Fortunately, a lot of the packing and unpacking of supplies
happens in the front parking lot of these two establishments, where I can see
it from my front porch.
Equally unfortunately, a lot of it also happens in the alley
out back of the store, but I haven’t yet found the courage to drag a really
comfy lawn chair out there and watch them deliver and unload the shit out of
stuff. I feel that the employees might
not understand.
Right now, I do have a fairly good chair for my front porch,
but that just doesn’t compare to a hammock.
However, my roommate is all fired up to get a porch swing, which also
has some sweet potential. If I learned
how to make homemade lemonade, I could see this really working out well for me.
Oh, but you know what would be even better? If my roommate Charlene would make the lemonade
FOR me. I could watch her make it.
The only thing is, the backyard is really the most
comfortable spot. Very green. Large, full of flowers (Charlene’s work), an
old wooden fence around all sides.
The other day I made an incredible discovery that the
phenomenon of me and other people working is also auditory. While I cannot see my neighbor
working in her yard (she also has a wooden fence), I can hear the sound of her
shoveling, raking, clipping things, digging with her trowel (is that what those
things are called?)
Even more surprising, today I noticed that the pleasure is
not limited to my watching humans at
work. You know who is totally fun to
watch work? Bees! Bees are indeed, as
rumored, busy, yet they also seem to enjoy High Job Satisfaction.

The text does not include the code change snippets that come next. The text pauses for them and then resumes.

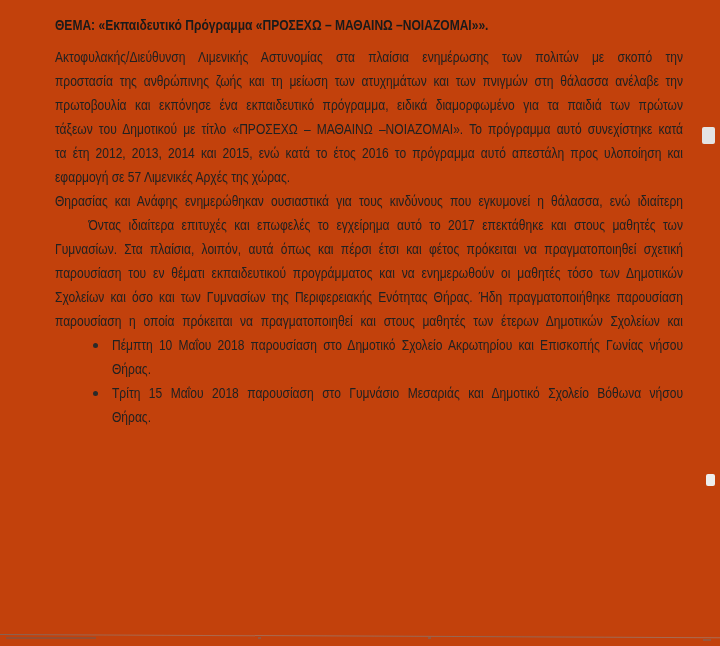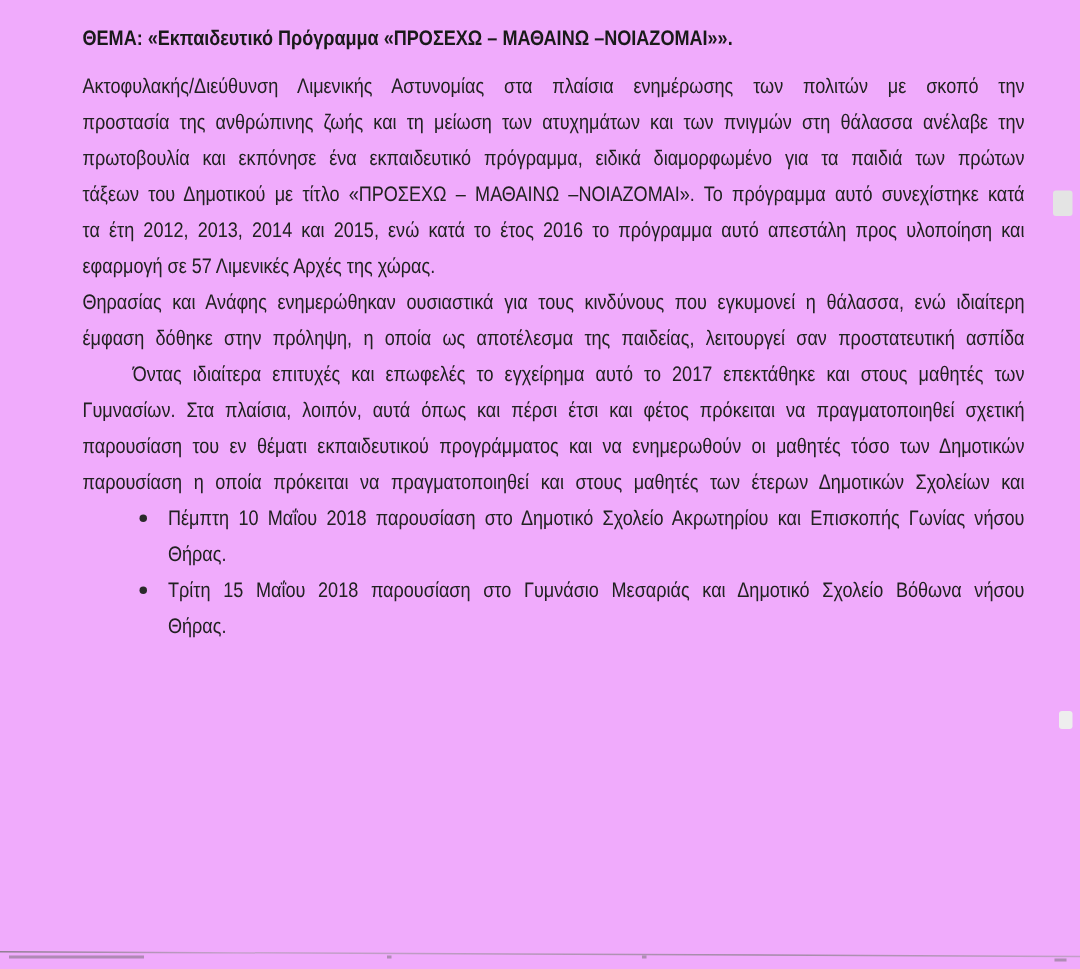--- a/index.html
+++ b/index.html
@@ -4,21 +4,21 @@
 <style>
   html, body {
     margin: 0;
     padding: 0;
     background: #ffffff;
   }
   .page {
     position: relative;
     width: 720px;
     height: 646px;
-    background: #f0abfc;
+    background: #c2410c;
     overflow: hidden;
     font-family: "Liberation Sans", sans-serif;
     color: #212121;
   }
   .content {
     position: absolute;
     left: 55px;
     top: 13px;
     width: 628px;
   }
@@ -97,27 +97,27 @@
       <div class="line"><span class="lt" style="transform: scaleX(0.86); word-spacing: 11.5061px;">Ακτοφυλακής/Διεύθυνση Λιμενικής Αστυνομίας στα πλαίσια ενημέρωσης των πολιτών με σκοπό την</span></div>
       <div class="line"><span class="lt" style="transform: scaleX(0.86); word-spacing: 3.98009px;">προστασία της ανθρώπινης ζωής και τη μείωση των ατυχημάτων και των πνιγμών στη θάλασσα ανέλαβε την</span></div>
       <div class="line"><span class="lt" style="transform: scaleX(0.86); word-spacing: 5.99594px;">πρωτοβουλία και εκπόνησε ένα εκπαιδευτικό πρόγραμμα, ειδικά διαμορφωμένο για τα παιδιά των πρώτων</span></div>
       <div class="line"><span class="lt" style="transform: scaleX(0.86); word-spacing: 3.25467px;">τάξεων του Δημοτικού με τίτλο «ΠΡΟΣΕΧΩ – ΜΑΘΑΙΝΩ –ΝΟΙΑΖΟΜΑΙ». Το πρόγραμμα αυτό συνεχίστηκε κατά</span></div>
       <div class="line"><span class="lt" style="transform: scaleX(0.86); word-spacing: 3.19695px;">τα έτη 2012, 2013, 2014 και 2015, ενώ κατά το έτος 2016 το πρόγραμμα αυτό απεστάλη προς υλοποίηση και</span></div>
       <div class="line"><span class="lt" style="transform: scaleX(0.86);">εφαρμογή σε 57 Λιμενικές Αρχές της χώρας.</span></div>
     </div>
 
     <div class="para">
       <div class="line"><span class="lt" style="transform: scaleX(0.86); word-spacing: 4.37365px;">Θηρασίας και Ανάφης ενημερώθηκαν ουσιαστικά για τους κινδύνους που εγκυμονεί η θάλασσα, ενώ ιδιαίτερη</span></div>
-      <div class="line"><span class="lt" style="transform: scaleX(0.86); word-spacing: 4.8352px;">έμφαση δόθηκε στην πρόληψη, η οποία ως αποτέλεσμα της παιδείας, λειτουργεί σαν προστατευτική ασπίδα</span></div>
     </div>
 
     <div class="para">
       <div class="line indent"><span class="lt" style="transform: scaleX(0.86); word-spacing: 4.70574px;">Όντας ιδιαίτερα επιτυχές και επωφελές το εγχείρημα αυτό το 2017 επεκτάθηκε και στους μαθητές των</span></div>
       <div class="line"><span class="lt" style="transform: scaleX(0.86); word-spacing: 4.61706px;">Γυμνασίων. Στα πλαίσια, λοιπόν, αυτά όπως και πέρσι έτσι και φέτος πρόκειται να πραγματοποιηθεί σχετική</span></div>
       <div class="line"><span class="lt" style="transform: scaleX(0.86); word-spacing: 4.10443px;">παρουσίαση του εν θέματι εκπαιδευτικού προγράμματος και να ενημερωθούν οι μαθητές τόσο των Δημοτικών</span></div>
+      <div class="line"><span class="lt" style="transform: scaleX(0.86); word-spacing: 3.21209px;">Σχολείων και όσο και των Γυμνασίων της Περιφερειακής Ενότητας Θήρας. Ήδη πραγματοποιήθηκε παρουσίαση</span></div>
       <div class="line"><span class="lt" style="transform: scaleX(0.86); word-spacing: 5.04914px;">παρουσίαση η οποία πρόκειται να πραγματοποιηθεί και στους μαθητές των έτερων Δημοτικών Σχολείων και</span></div>
     </div>
 
     <div class="bullet-row">
       <span class="dot"></span>
       <div class="line"><span class="lt" style="transform: scaleX(0.86); word-spacing: 3.27998px;">Πέμπτη 10 Μαΐου 2018 παρουσίαση στο Δημοτικό Σχολείο Ακρωτηρίου και Επισκοπής Γωνίας νήσου</span></div>
       <div class="line"><span class="lt" style="transform: scaleX(0.86);">Θήρας.</span></div>
     </div>
 
     <div class="bullet-row">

And now, the obvious question. Where the hell does all this come from?
My father was a sociology professor who studied world
peace. My mother was a nurse who
specialized first in pediatrics, then geriatrics. They believed in honesty, hard work, and fair
play.
I grew up in suburbia in one of the states Most Dedicated to
the Puritan Ethic (Massachusetts) and another Most Dedicated to
Shoulder-To-the-Plow (Ohio), and am now living in the American West, where
there is certainly No Crying In Baseball.
Or during the middle of a stampede, or whatever.

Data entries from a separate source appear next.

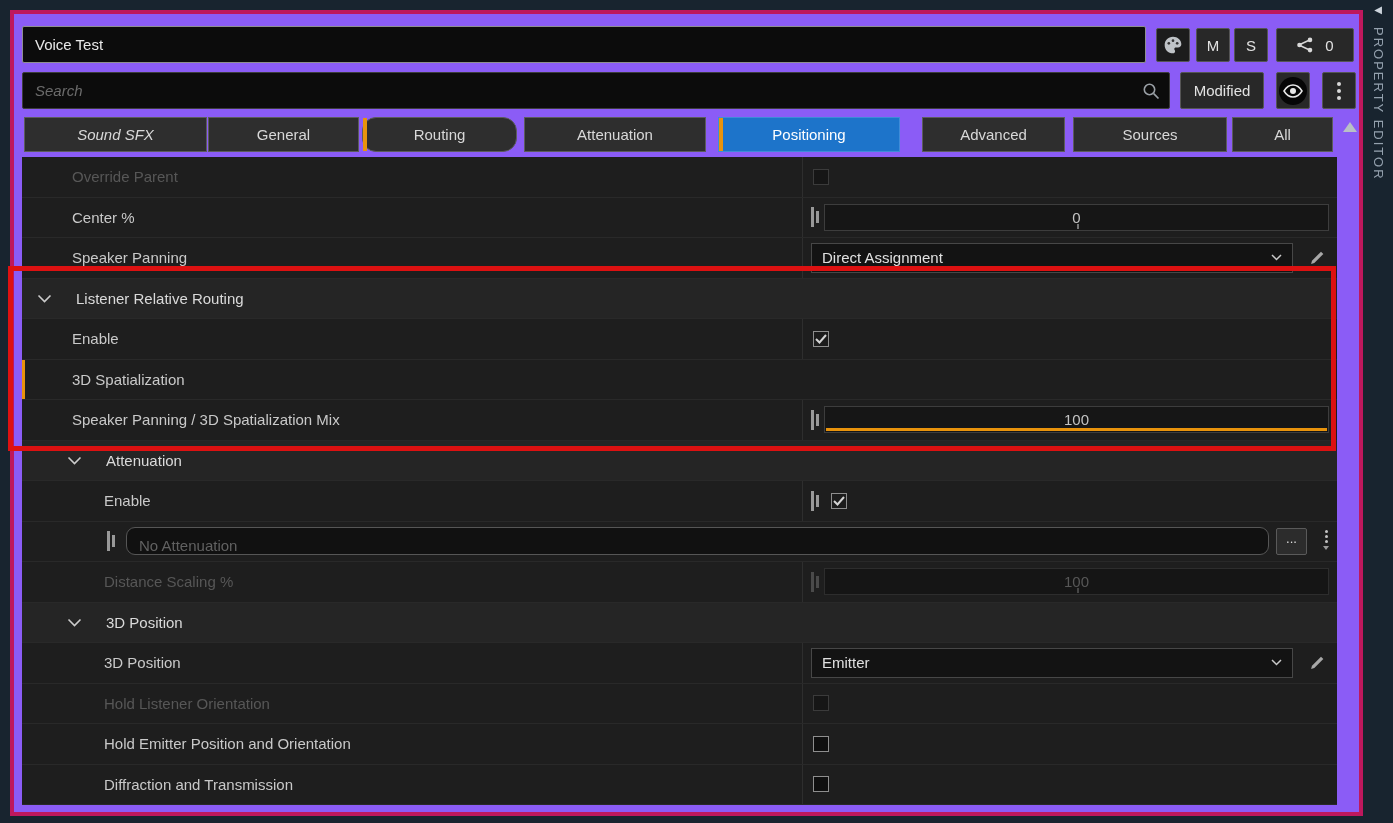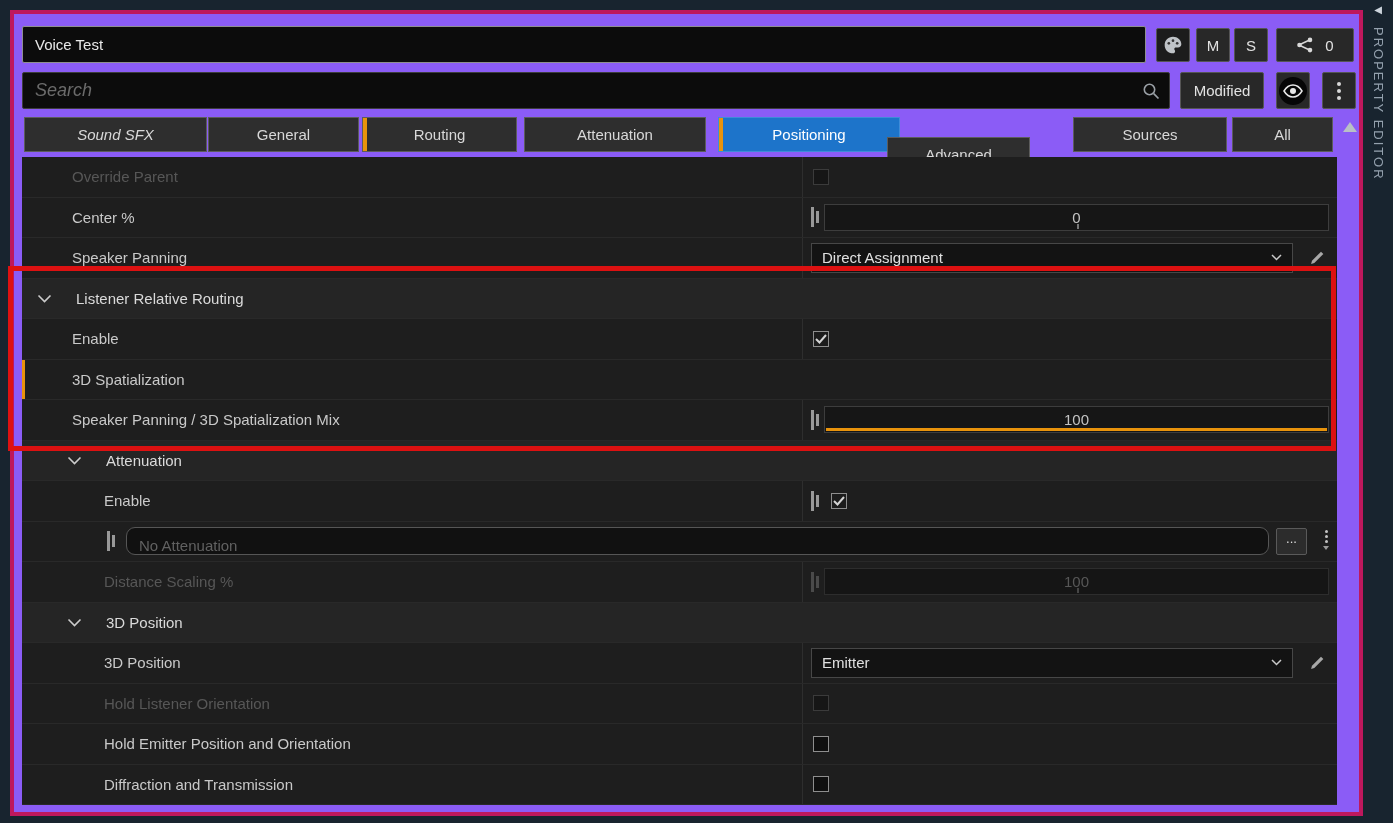--- a/index.html
+++ b/index.html
@@ -28,21 +28,21 @@
   .hbtn { position:absolute; height:34px; background:#282828; border:1px solid #555;
     border-radius:2px; color:#e2e2e2; font-size:15px;
     display:flex; align-items:center; justify-content:center; cursor:default; }
   .btn-palette { left:1142px; top:14px; width:34px; background:#1c1c1c; }
   .btn-mute    { left:1182px; top:14px; width:34px; }
   .btn-solo    { left:1220px; top:14px; width:34px; }
   .btn-link    { left:1262px; top:14px; width:78px; gap:11px; }
 
   .search-input { position:absolute; left:8px; top:58px; width:1148px; height:37px;
     background:#0c0c0c; border:1px solid #3d3d3d; border-radius:2px;
-    color:#ddd; font-size:18px; padding:0 38px 0 12px; }
+    color:#ddd; font-size:15px; padding:0 38px 0 12px; }
   .search-input::placeholder { color:#6b6b6b; font-style:italic; }
   .search-glass { position:absolute; left:1128px; top:68px; width:18px; height:18px; }
 
   .btn-modified { left:1166px; top:58px; width:84px; height:37px; }
   .btn-eye      { left:1262px; top:58px; width:34px; height:37px; }
   .btn-kebab    { left:1308px; top:58px; width:34px; height:37px; }
   .eye-circle { width:28px; height:28px; border-radius:50%; background:#060606;
     display:flex; align-items:center; justify-content:center; }
 
   .dots { display:flex; flex-direction:column; align-items:center; gap:3px; }
@@ -50,24 +50,24 @@
   .dots.sm { gap:2px; }
   .dots.sm i { width:3px; height:3px; background:#c4c4c4; }
   .mini-arrow { width:0; height:0; border:3px solid transparent; border-top:4px solid #9a9a9a; margin-top:3px; }
 
   .tab { position:absolute; top:103px; height:35px; background:#2e2e2e; border:1px solid #5c5c5c;
     color:#d8d8d8; font-size:15px; display:flex; align-items:center; justify-content:center; cursor:default; }
   .tab.modified::before { content:""; position:absolute; left:0; top:0; bottom:0; width:4px; background:#e8930c; }
   .tab.active { background:#1d74ca; border-color:#3f8cd8; color:#ffffff; }
   .t-sound       { left:10px;   width:183px;font-style:italic; }
   .t-general     { left:194px;  width:151px; }
-  .t-routing     { left:348px;  width:155px; }
+  .t-routing     { left:348px;  width:155px;border-radius:14px; }
   .t-conversion  { left:510px;  width:182px; }
   .t-positioning { left:704px;  width:182px; }
-  .t-advanced    { left:873px;  width:143px;margin-top:20px; }
+  .t-advanced    { left:908px;  width:143px; }
   .t-sources     { left:1059px; width:154px; }
   .t-all         { left:1218px; width:101px; }
 
   .scroll-up { position:absolute; left:1329px; top:108px; width:0; height:0;
     border-left:7px solid transparent; border-right:7px solid transparent;
     border-bottom:10px solid #b9c0c6; }
 
   .grid { position:absolute; left:8px; top:143px; width:1315px; }
   .prow { position:relative; height:40.5px; display:flex; align-items:stretch;
     background:#1e1e1e; border-bottom:1px solid #292929; }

(Actually, I have cried in the middle of The Stampede, which
is a country-western bar here in Denver, but only cause I grew up on Prince and
Depeche Mode).
Since I can’t find much to explain this phenomenon in my
current life, I have to look back to an earlier iteration. According to three separate Psychics (I have
a lot of Woo in my life), I have spent at least one important lifetime as an
Egyptian nobleman, where I probably did watch
people unwillingly build pyramids.
According to another past-life expert, I have spent many
lives as a spoiled person-of-privilege of some kind, creating a
deep rivet of pleasant association with my lounging on various comfortable
surfaces with people bustling around me.
I have no idea whether any of that is true, but it's a theory that other people came up with. I watched them do it, with no personal effort whatsoever to tap into my own past-life experiences.

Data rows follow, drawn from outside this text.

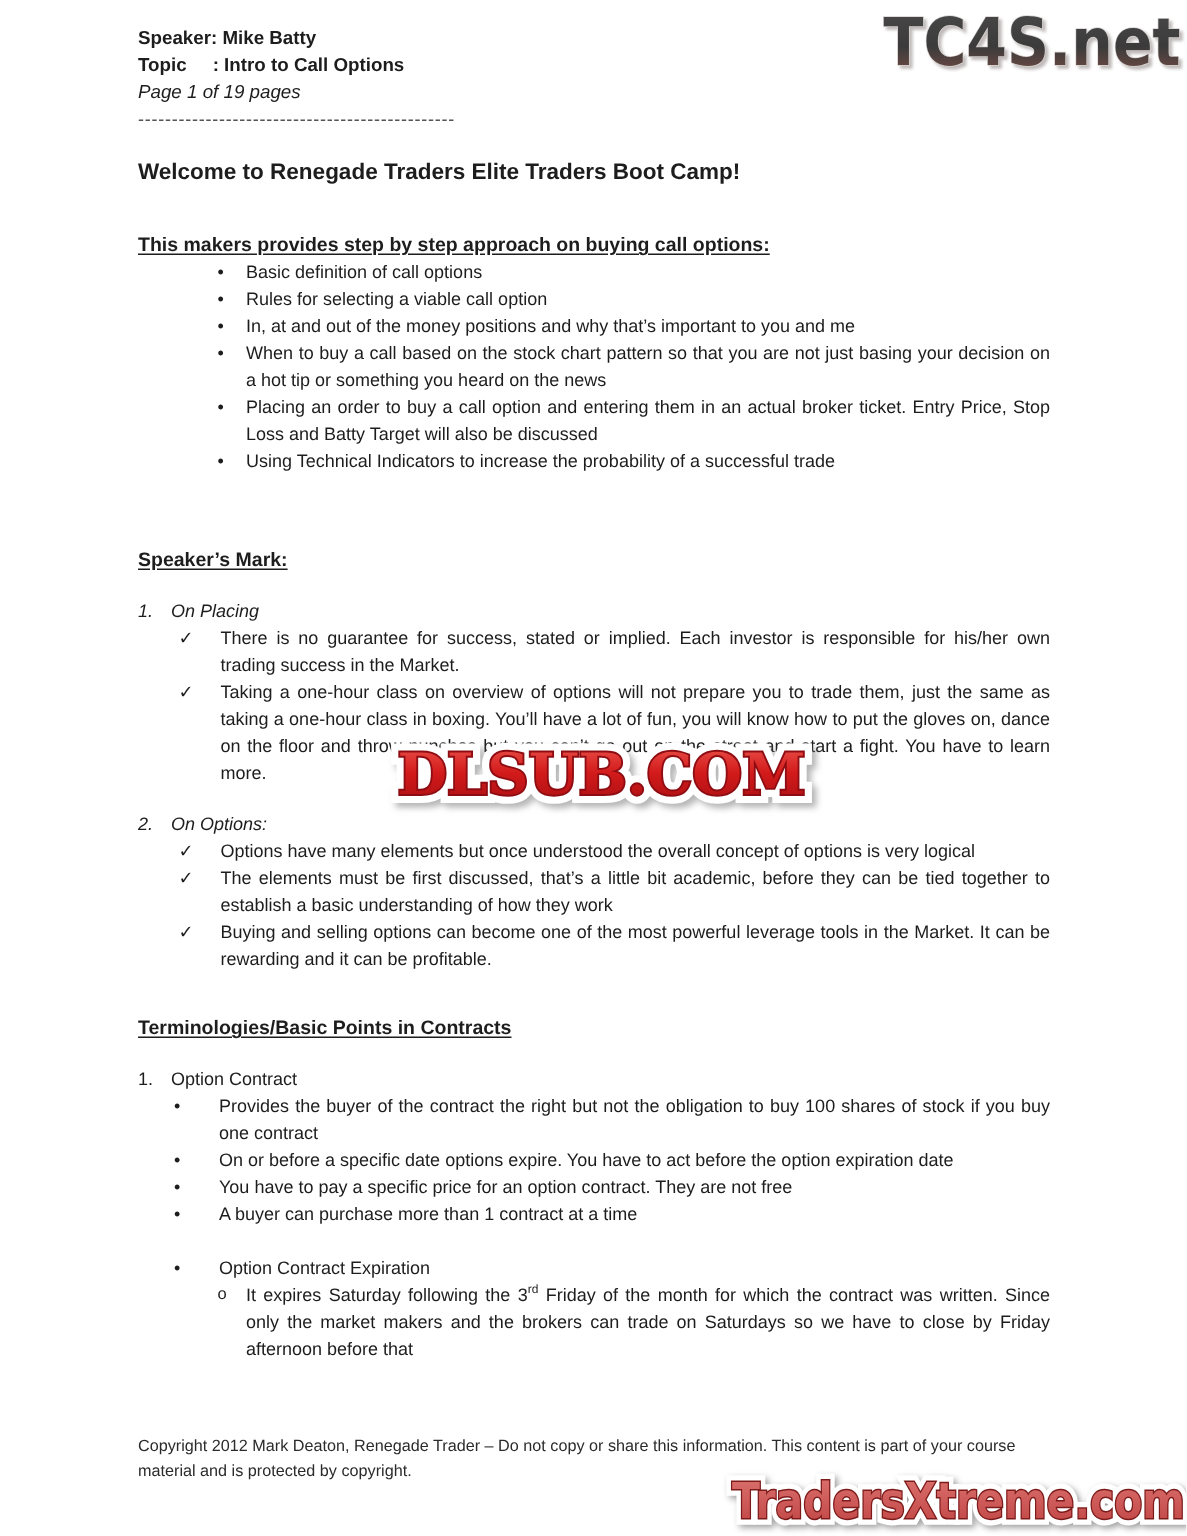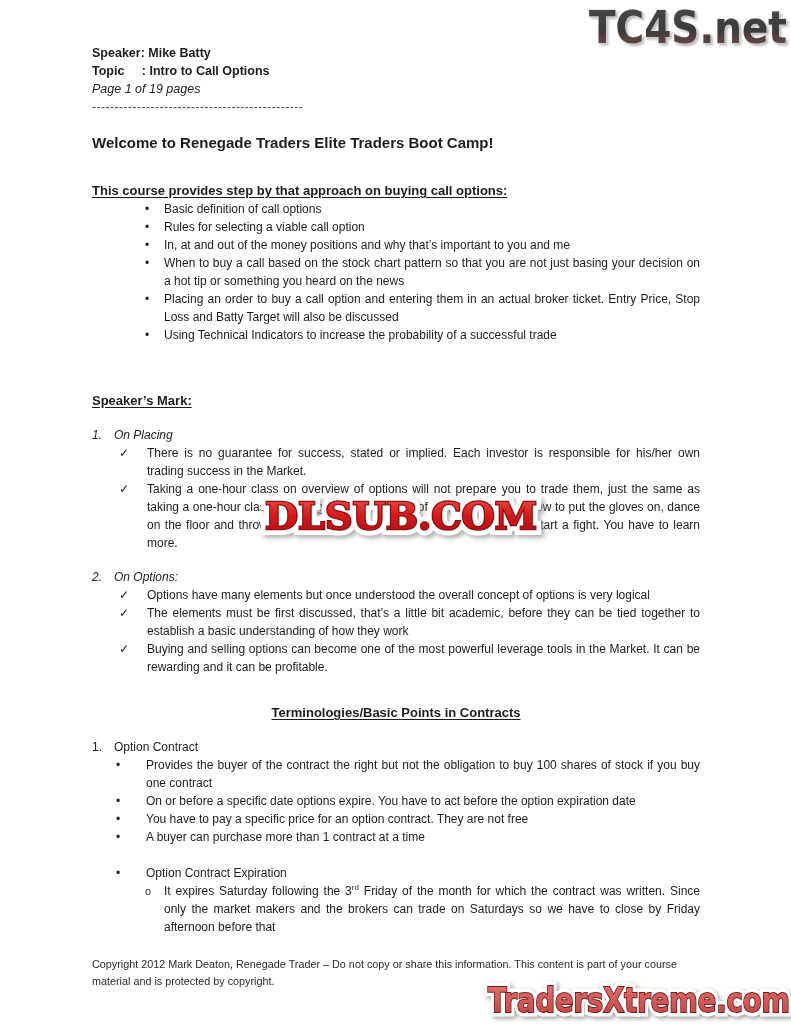--- a/index.html
+++ b/index.html
@@ -5,36 +5,36 @@
   html,body{margin:0;padding:0;background:#ffffff;}
   .page{
     position:relative;
     width:791px;height:1024px;
     background:#ffffff;
     font-family:"Liberation Sans", sans-serif;
     font-size:12px;line-height:18px;
     color:#1d1d1d;
     overflow:hidden;
   }
-  .content{position:absolute;left:92px;top:44px;width:608px;}
+  .content{position:absolute;left:92px;top:16px;width:608px;}
 
   
   .hdr-line{font-weight:bold;white-space:pre-wrap;font-size:12.5px;}
   .hdr-page{font-style:italic;font-size:12.5px;}
   .divider{color:#474747;font-size:12px;letter-spacing:.5px;}
 
   .main-title{margin-top:18px;font-weight:bold;font-size:15px;}
 
   .section-heading{
     font-weight:bold;font-size:13px;
     text-decoration:underline;text-underline-offset:2px;
   }
   .course-heading{margin-top:30px;}
   .sn-heading{margin-top:48px;}
-  .term-heading{margin-top:28px;text-align:center;}
+  .term-heading{margin-top:28px;}
 
   ul{list-style:none;margin:0;padding:0;}
   li{position:relative;}
   .justify{text-align:justify;}
 
   
   .course-list li{padding-left:72px;}
   .course-list .marker{position:absolute;left:53px;top:0;}
 
   
@@ -90,21 +90,21 @@
 
   <div class="content">
 
     <div class="hdr-line">Speaker: Mike Batty</div>
     <div class="hdr-line">Topic     : Intro to Call Options</div>
     <div class="hdr-page">Page 1 of 19 pages</div>
     <div class="divider">-----------------------------------------------</div>
 
     <div class="main-title">Welcome to Renegade Traders Elite Traders Boot Camp!</div>
 
-    <div class="section-heading course-heading">This course provides step by that approach on buying call options:</div>
+    <div class="section-heading course-heading">This makers provides step by step approach on buying call options:</div>
     <ul class="course-list">
       <li class="justify">
         <span class="marker">•</span>
         <span>Basic definition of call options</span>
       </li>
       <li class="justify">
         <span class="marker">•</span>
         <span>Rules for selecting a viable call option</span>
       </li>
       <li class="justify">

I have no idea whether any of that is true, but it's a theory that other people came up with. I watched them do it, with no personal effort whatsoever to tap into my own past-life experiences.
Novelist Kate Atkinson says:
“Why do cats sleep so much?
Perhaps they’ve been trusted with some major cosmic task, an essential
law of physics—such as: if there are
less than five million cats sleeping at any one time the world will stop
spinning. So that when you look at them
and think, what a lazy, good-for-nothing
animal, they are, in fact, working very very hard.”
I can just see me explaining to my hardworking, no-nonsense
friends and clients that I, like the cats, need to lie on hammocks and chaise
lounges and watch others work in order to help keep the world spinning. That should go over real well.